Published online Jun 21, 2014. doi: 10.3748/wjg.v20.i23.7242
Revised: January 16, 2014
Accepted: March 6, 2014
Published online: June 21, 2014
Processing time: 220 Days and 16.5 Hours
Chronic liver diseases represent a major global health problem both for their high prevalence worldwide and, in the more advanced stages, for the limited available curative treatment options. In fact, when lesions of different etiologies chronically affect the liver, triggering the fibrogenesis mechanisms, damage has already occurred and the progression of fibrosis will have a major clinical impact entailing severe complications, expensive treatments and death in end-stage liver disease. Despite significant advances in the understanding of the mechanisms of liver fibrinogenesis, the drugs used in liver fibrosis treatment still have a limited therapeutic effect. Many drugs showing potent antifibrotic activities in vitro often exhibit only minor effects in vivo because insufficient concentrations accumulate around the target cell and adverse effects result as other non-target cells are affected. Hepatic stellate cells play a critical role in liver fibrogenesis , thus they are the target cells of antifibrotic therapy.
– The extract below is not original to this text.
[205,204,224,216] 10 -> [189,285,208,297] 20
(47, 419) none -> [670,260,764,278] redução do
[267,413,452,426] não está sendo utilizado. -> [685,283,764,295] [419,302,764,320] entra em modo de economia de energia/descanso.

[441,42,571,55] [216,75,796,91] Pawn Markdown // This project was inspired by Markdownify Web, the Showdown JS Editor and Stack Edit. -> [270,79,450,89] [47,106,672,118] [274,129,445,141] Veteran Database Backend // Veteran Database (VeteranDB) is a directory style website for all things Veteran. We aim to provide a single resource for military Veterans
The application of nanoparticles has emerged as a rapidly evolving area for the safe delivery of various therapeutic agents (including drugs and nucleic acid) in the treatment of various pathologies, including liver disease. In this review, we give an overview of the various nanotechnology approaches used in the treatment of liver fibrosis.
Core tip: New drugs or new drug delivery strategies to cure liver fibrosis are needed to find effective therapeutic options for this pathologic condition. Therapies based on nanotechnologies have emerged as an innovative and promising alternative to conventional therapies. This work aims to review the most recent literature about the use of nanotechnology approaches to reduce liver fibrosis.